** THE TASK **
Please copy out every line of the listing below in which the word "number" appears.

** ENTRIES SUPPLIED **
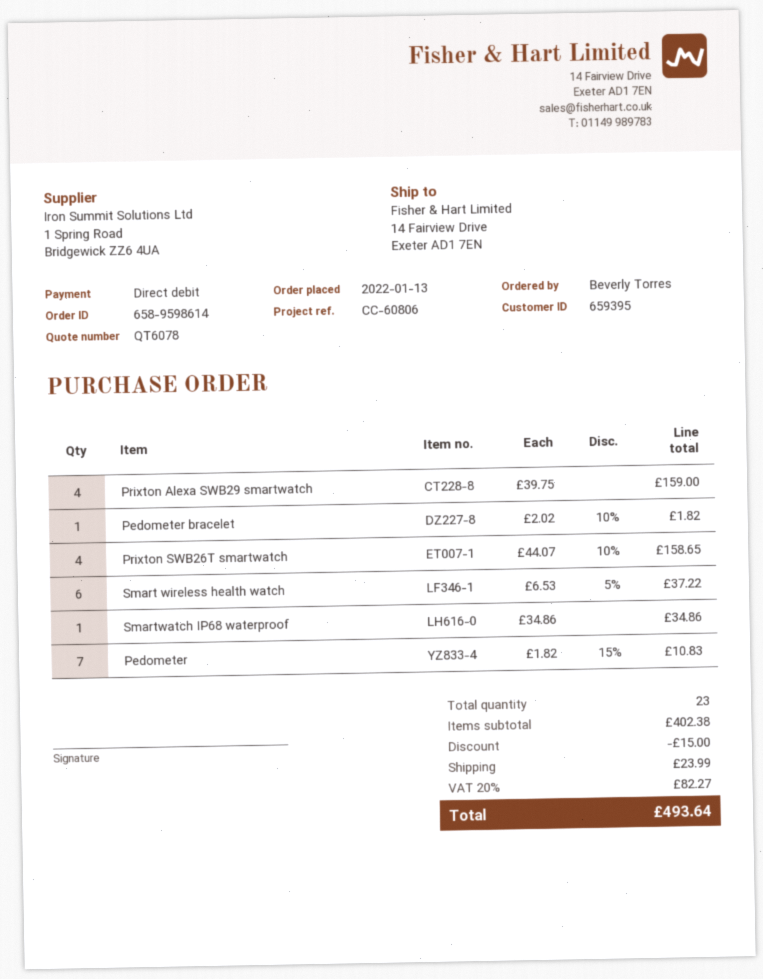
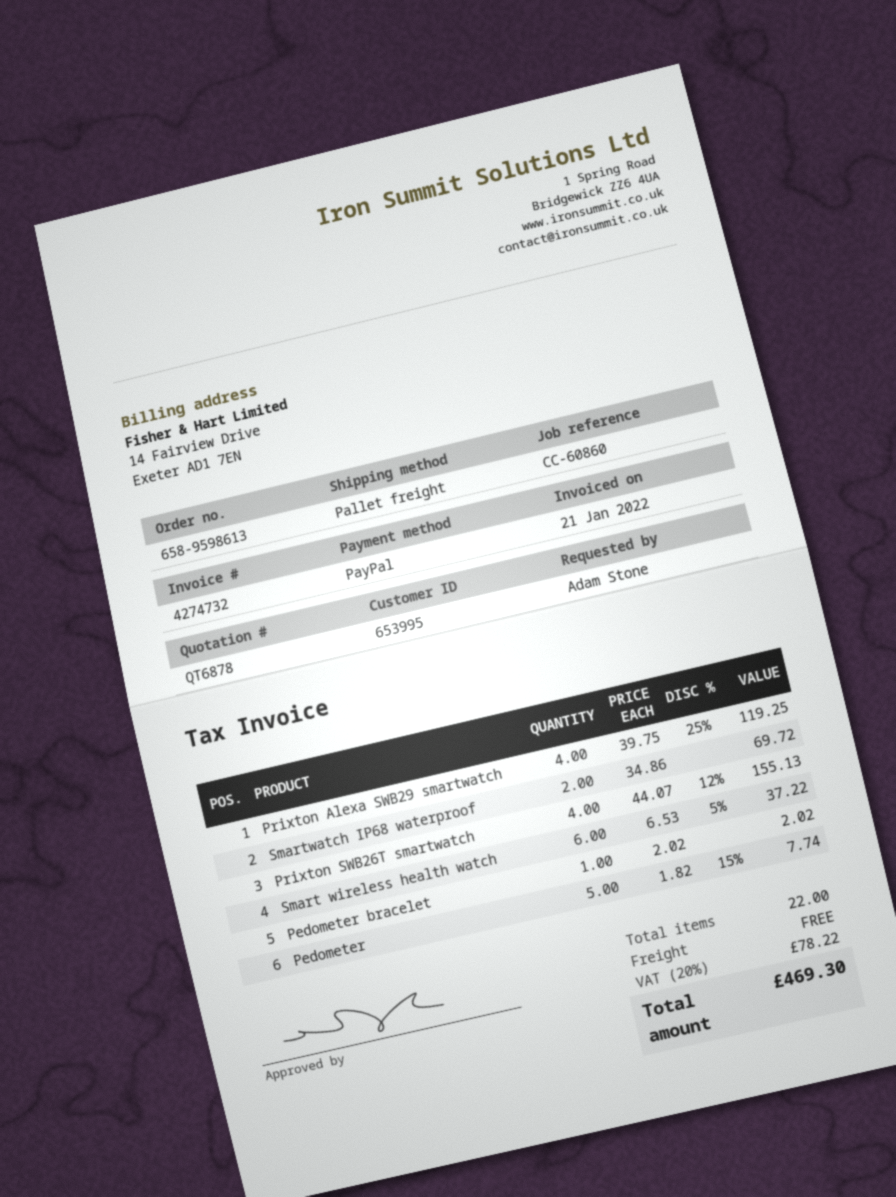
quote number: QT6078 -> QT6878
order number: 658-9598614 -> 658-9598613
customer number: 659395 -> 653995
reference: CC-60806 -> CC-60860
ordered by: Beverly Torres -> Adam Stone
payment method: direct debit -> PayPal
Prixton Alexa SWB29 smartwatch: 4 x 39.75 = 159.00 -> 4 x 39.75 - 25% = 119.25
Pedometer bracelet: 1 x 2.02 - 10% = 1.82 -> 1 x 2.02 = 2.02
Prixton SWB26T smartwatch: 4 x 44.07 - 10% = 158.65 -> 4 x 44.07 - 12% = 155.13
Smartwatch IP68 waterproof: 1 x 34.86 = 34.86 -> 2 x 34.86 = 69.72
Pedometer: 7 x 1.82 - 15% = 10.83 -> 5 x 1.82 - 15% = 7.74
total quantity: 23 -> 22
discount: 15.00 -> none
shipping: 23.99 -> 0.00
tax: 20% = 82.27 -> 20% = 78.22
total: 493.64 -> 469.30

** RESULT OF THIS TASK **
quote number: QT6078 -> QT6878
order number: 658-9598614 -> 658-9598613
customer number: 659395 -> 653995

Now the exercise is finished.